D. S. Les acteurs de la télémédecine se plaignent du manque de financement. La DGOS les renvoie à des problèmes d’organisation. Qui a raison ?
Yannick Motel. Les deux à la fois, même s’il faut rappeler que dans le numérique la DGOS n’est que l’une des composantes de la gouvernance publique. À ce sujet, l’an dernier, un inventaire des différentes instances avait recensé un empilement de près de 70 organismes. Bien que le problème ne réside pas que dans la gouvernance, le Premier ministre a demandé par une circulaire du 16 septembre à l’ensemble de ses ministres de mettre en place des simplifications dans l’organisation de l’État. Parmi les 1 200 agences existantes, certaines, entre autres dans le numérique, devront sans doute fusionner. Il y a d’ailleurs actuellement une certaine fébrilité dans les différents services de la puissance publique. Ce contexte n’aide pas à disposer d’une gouvernance sereine et équilibrée pour maintenir le cap.
D. S. Qu’en est-il des expérimentations actuellement menées en matière de financement de télémédecine ?
Y. M. L’article 36 de la LFSS 2013 prévoit des expérimentations de financement dans la télémédecine. Certes, neuf régions sont pressenties, mais cela peine à entrer dans le concret. La question fondamentale demeure : quel modèle économique ? Principal interlocuteur sur le sujet, l’assurance maladie ne brûle pas d’enthousiasme à l’idée de financer la télémédecine.
D. S. Alors la situation en France serait : « On a plein d’idées, mais on n’a pas d’argent ! » …
Y. M. C’est même pire que cela. En France, lorsqu’on lance des expérimentations l’évaluation pose souvent problème, sans laquelle on ne décide de rien après que le financement se soit tari. La situation est paradoxale. S’il faut bien sûr évaluer avant de généraliser, la volonté et les moyens manquent pour le faire rapidement dans des conditions satisfaisantes.
D. S. Quid du programme TSN (Territoires de santé numérique) lancé récemment par le Gouvernement, avec à la clef une enveloppe financière de 80 millions d’euros dans cinq régions expérimentatrices ?
Y. M. Le programme TSN, qui s’achèvera fin 2017, est intégré au Programme de santé numérique (PSN). Ce dernier constitue l’une des trois filières santé sur les 34 de la « Nouvelle France industrielle » lancée par Arnaud Montebourg. Parmi ces filières on trouve la santé numérique, les biotechnologies et les dispositifs médicaux innovants. Y figurent également le Cloud et l’Open Data. Emmanuel Macron, qui a remplacé Arnaud Montebourg, envisage de mutualiser la filière Santé numérique avec celles du Cloud et du Big Data. Dans ce contexte, l’annonce officielle de TSN qui devait être faite le 7 octobre pour les cinq régions retenues est reportée sine die. Au final TSN c’est cinq régions sur trois ans avec un déblocage des fonds par tranches. Le même modèle que les plans Hôpital 2007 et 2012, dont au final le bilan aura été plus que mitigé.
D. S. Malgré ce mille-feuille administratif, comment considérez-vous le potentiel économique des acteurs de la télémédecine ?
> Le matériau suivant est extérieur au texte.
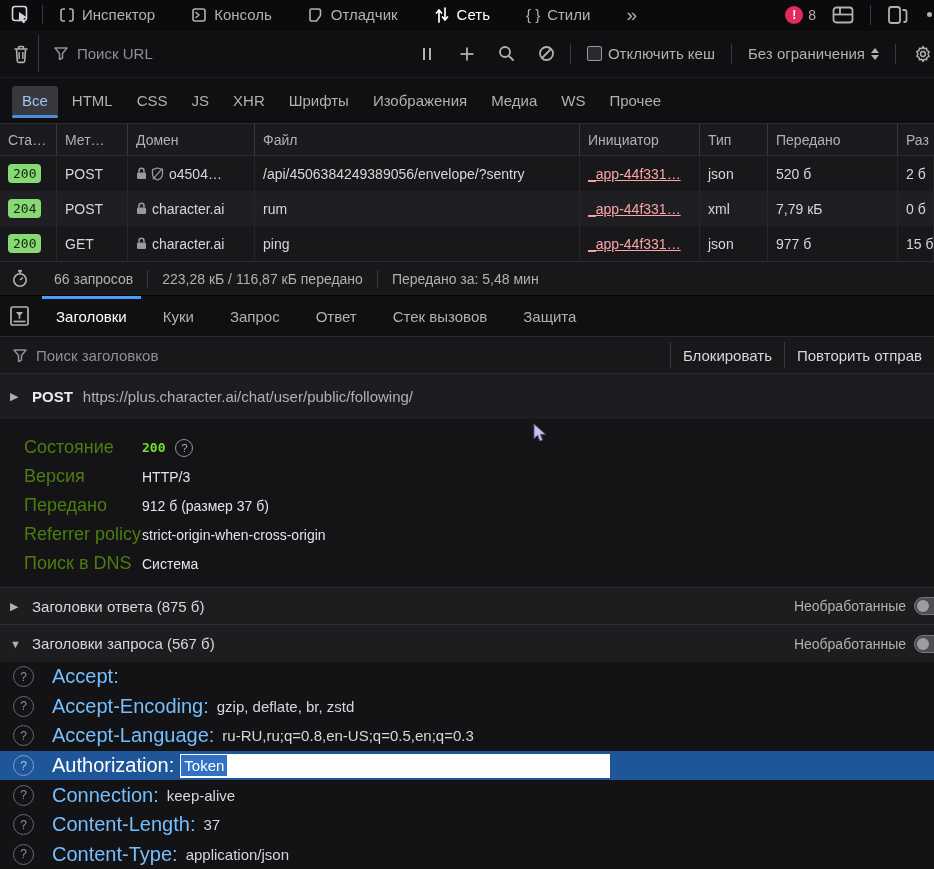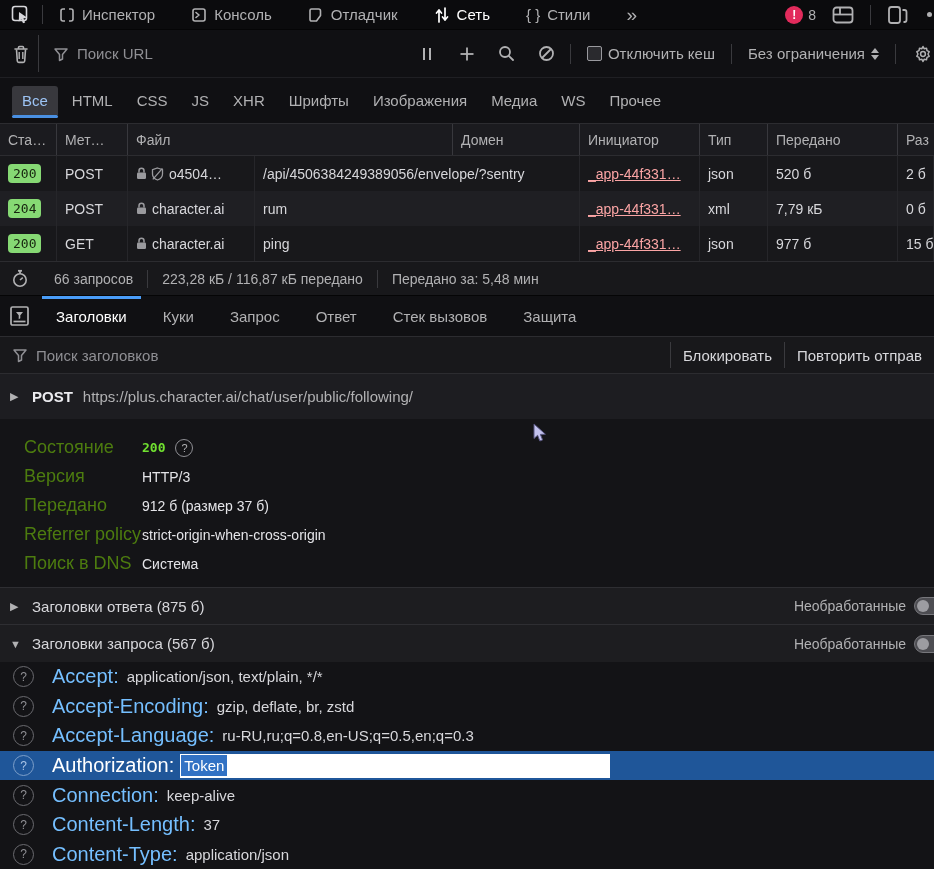--- a/index.html
+++ b/index.html
@@ -22,21 +22,21 @@
   .ttab .glyph { font-size:15px; }
   .ttop-right { margin-left:auto; display:flex; align-items:center; gap:10px; padding-right:2px; }
   .err-badge { width:18px; height:18px; border-radius:50%; background:#e22b5c; color:#fff;
     font-size:12px; font-weight:bold; display:flex; align-items:center; justify-content:center; }
   .err-count { color:#b1b1b3; font-size:14px; }
   .dot-cut { width:5px; height:5px; border-radius:50%; background:#b1b1b3; margin-left:2px; }
 
   
   .toolbar-net { height:48px; background:#101013; display:flex; align-items:center; flex:0 0 auto; border-bottom:1px solid #1f1f23; }
   .icon-btn { display:flex; align-items:center; justify-content:center; width:34px; height:30px; }
-  .url-search { display:flex; align-items:flex-end; gap:8px; flex:1; margin-left:14px; }
+  .url-search { display:flex; align-items:flex-start; gap:8px; flex:1; margin-left:14px; }
   .url-search input, .hsearch input {
     background:transparent; border:none; outline:none; color:#d7d7db; font-size:15px;
     font-family:"Liberation Sans",sans-serif; width:100%;
   }
   .url-search input::placeholder, .hsearch input::placeholder { color:#8f8f94; }
   .net-right { display:flex; align-items:center; gap:6px; }
   .checkbox { width:15px; height:15px; border:1px solid #9a9a9f; border-radius:2px; background:#2a2a2e; margin:0 6px 0 10px; }
   .chk-label { color:#b1b1b3; font-size:15px; margin-right:10px; white-space:nowrap; }
   .throttle { display:flex; align-items:center; gap:6px; color:#b1b1b3; font-size:15px; padding:0 10px; white-space:nowrap; }
   .updown { display:flex; flex-direction:column; gap:2px; }
@@ -301,22 +301,22 @@
     <span class="fitem">Шрифты</span>
     <span class="fitem">Изображения</span>
     <span class="fitem">Медиа</span>
     <span class="fitem">WS</span>
     <span class="fitem">Прочее</span>
   </div>
 
   <div class="grid-header">
     <div class="gc c-status">Ста…</div>
     <div class="gc c-method">Мет…</div>
+    <div class="gc c-domain">Домен</div>
     <div class="gc c-file">Файл</div>
-    <div class="gc c-domain">Домен</div>
     <div class="gc c-init">Инициатор</div>
     <div class="gc c-type">Тип</div>
     <div class="gc c-trans">Передано</div>
     <div class="gc c-size">Раз</div>
   </div>
 
   <div class="grid-rows">
     <div class="grid-row">
       <div class="gc c-status">
           <span class="status-badge">200</span>
@@ -497,21 +497,20 @@
       <span class="toggle">
           <span class="knob"></span>
         </span>
     </div>
   </div>
 
   <div class="hlist">
     <div class="hrow">
       <span class="hq">?</span>
       <span class="hname">Accept:</span>
-      <span class="hval">application/json, text/plain, */*</span>
     </div>
     <div class="hrow">
       <span class="hq">?</span>
       <span class="hname">Accept-Encoding:</span>
       <span class="hval">gzip, deflate, br, zstd</span>
     </div>
     <div class="hrow">
       <span class="hq">?</span>
       <span class="hname">Accept-Language:</span>
       <span class="hval">ru-RU,ru;q=0.8,en-US;q=0.5,en;q=0.3</span>

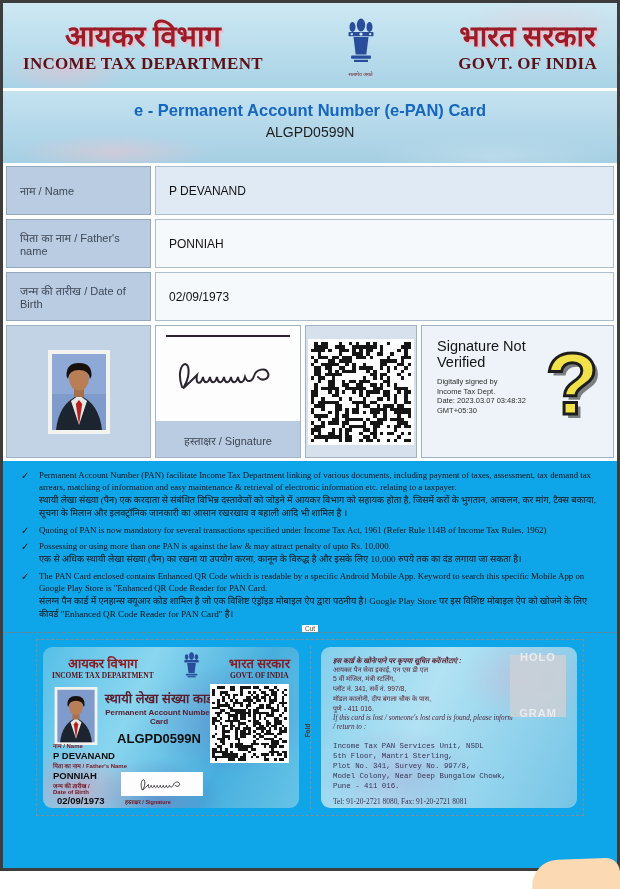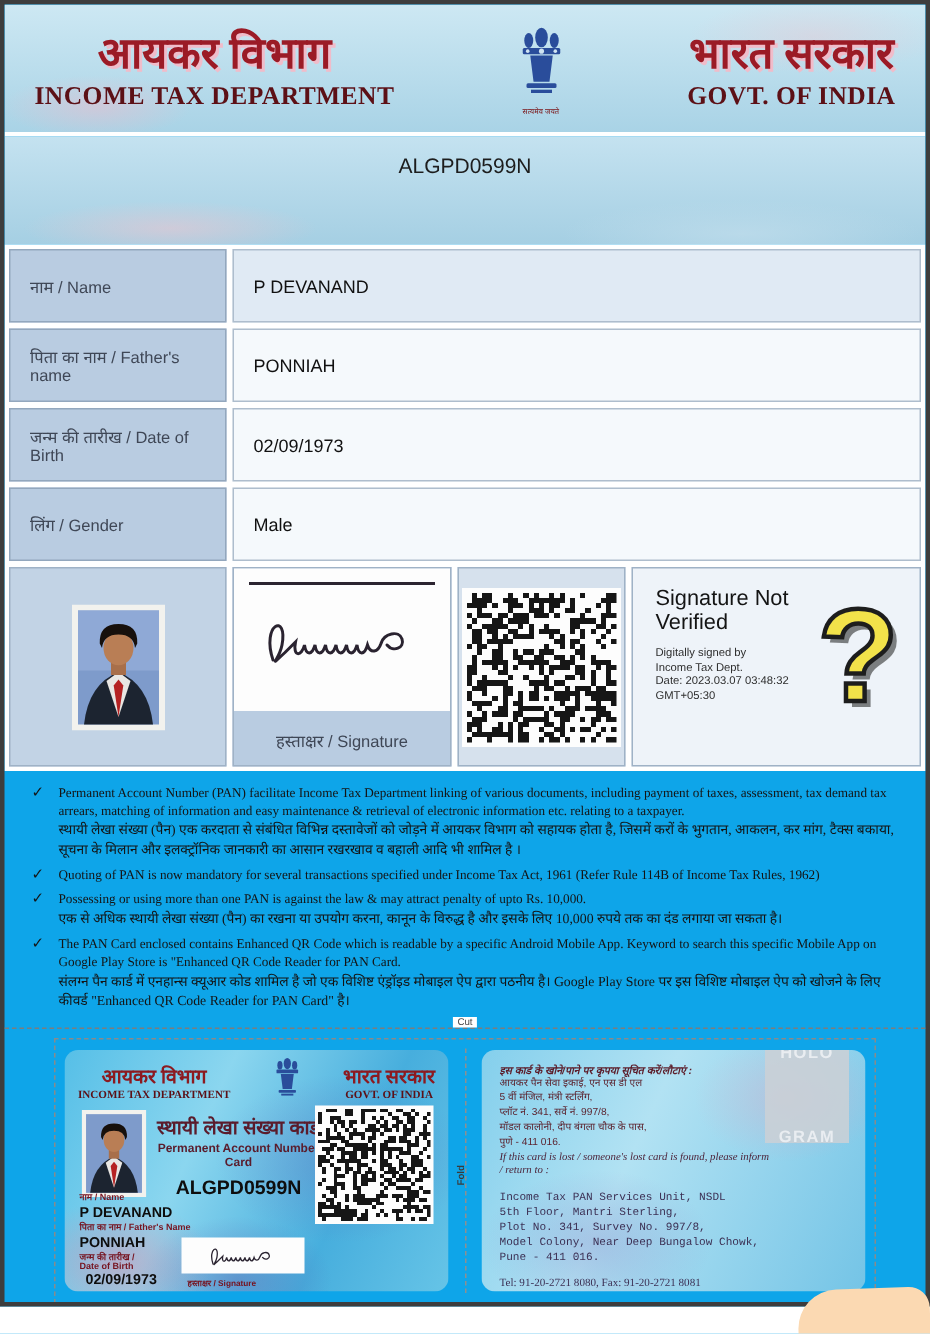--- a/index.html
+++ b/index.html
@@ -92,21 +92,21 @@
   .c-sigbox { position:absolute; left:78px; top:125px; width:82px; height:24px; background:#fdfdfd; display:flex; align-items:center; justify-content:center; }
   .c-siglab { position:absolute; left:82px; top:151px; font-size:5.5px; color:#76131f; font-weight:700; }
 
   
   .bk { padding:9px 12px; position:relative; height:100%; }
   .bk-notice-hi { font-size:7px; font-weight:700; font-style:italic; color:#5c1d2a; }
   .bk-hi { font-size:6.8px; color:#5c2430; line-height:1.45; }
   .bk-notice-en { font-size:7.2px; font-style:italic; color:#4a1f35; font-family:"Liberation Serif",serif; margin-top:0; width:180px; line-height:1.3; }
   .bk-en { font-size:7.4px; color:#3c3054; font-family:Liberation Mono, monospace; line-height:1.35; margin-top:9px; }
   .bk-tel { font-size:7.4px; color:#3c3054; font-family:"Liberation Serif",serif; margin-top:6px; }
-  .hologram { position:absolute; right:11px; top:0; width:56px; height:62px; background:rgba(203,208,214,.88);
+  .hologram { position:absolute; right:11px; top:8px; width:56px; height:62px; background:rgba(203,208,214,.88);
     color:rgba(235,238,242,.95); font-size:11px; font-weight:700; letter-spacing:1px; display:flex; flex-direction:column;
     align-items:center; justify-content:center; line-height:1.2;gap:43px; }
 
   .peach-blob { position:absolute; right:0; bottom:-6px; width:88px; height:36px; background:#fbd9b2; border-radius:26px 14px 0 0; transform:rotate(-2deg); }
 
   .sigpath { stroke:#2a2330; stroke-width:2; fill:none; stroke-linecap:round; }
 </style>
 </head>
 <body>
 
@@ -134,39 +134,36 @@
     </div>
     <div class="hdr-side">
       <div class="hin-big">भारत सरकार</div>
       <div class="eng-serif">GOVT. OF INDIA</div>
     </div>
   </div>
 
   <div class="gap"></div>
 
   <div class="banner">
+    <div class="b-en">e - Permanent Account Number (e-PAN) Card</div>
     <div class="b-pan">ALGPD0599N</div>
   </div>
 
   <div class="tbl">
     <div class="trow">
       <div class="tlabel">नाम / Name</div>
       <div class="tval">P DEVANAND</div>
     </div>
     <div class="trow">
       <div class="tlabel">पिता का नाम / Father's name</div>
       <div class="tval">PONNIAH</div>
     </div>
     <div class="trow">
       <div class="tlabel">जन्म की तारीख / Date of Birth</div>
       <div class="tval">02/09/1973</div>
-    </div>
-    <div class="trow">
-      <div class="tlabel">लिंग / Gender</div>
-      <div class="tval">Male</div>
     </div>
 
     <div class="prow">
       <div class="pcell photo-cell">
         <svg width="62" height="84" viewBox="0 0 62 84">
           <rect width="62" height="84" fill="#f2f2ee"></rect>
           <rect x="4" y="4" width="54" height="76" fill="#7e9bcb"></rect>
           <rect x="4" y="4" width="54" height="40" fill="#8fa9d6"></rect>
           <path d="M8 80 q3 -27 23 -35 q20 8 23 35 z" fill="#1c2430"></path>
           <path d="M31 45 l-8 6 l8 24 l8 -24 z" fill="#e9e7e3"></path>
Y. M. Ce qui est paradoxal, c’est la conjugaison dans notre pays d’entreprises spécialisées, souvent PME innovantes tout à fait performantes, mais qui ne peuvent s’exprimer dans ce contexte délétère. Alors que nous disposons pourtant d’une indiscutable excellence médicale et d’un indéniable savoir-faire technologique, nous peinons pourtant à combiner ces trois éléments pour faire de la France un champion digital.
D. S. Qu’en est-il du DMP version 2 ?
Y. M. Officiellement, il est transmis à l’assurance maladie. Dans une édition récente du journal L’Opinion , l’ancien directeur de l’Asip santé, Jean-Yves Robin, observe que l’assurance maladie développe des outils, mais en oriente les usages pour son propre compte. Il est possible que le DMP reprenne un jour des couleurs, mais il n’est pas certain que cela soit pour des enjeux de stricte santé publique.
D. S. Mais alors dans ce tableau sombre que vous peignez, rien ne trouve grâce à vos yeux…
Y. M. Si, bien sûr. Nos relations entre organisations de prestataires spécialisés se renforcent. De même celles qui nous lient aux fédérations hospitalières, déjà courtoises, progressent vers un réel partenariat. Dans le domaine du numérique, cette alliance des acteurs de terrain spécialisés, que nous allons élargir, constitue un puissant levier pour accompagner les services de l’Etat. En donnant enfin au numérique de santé la place stratégique qu’il mérite.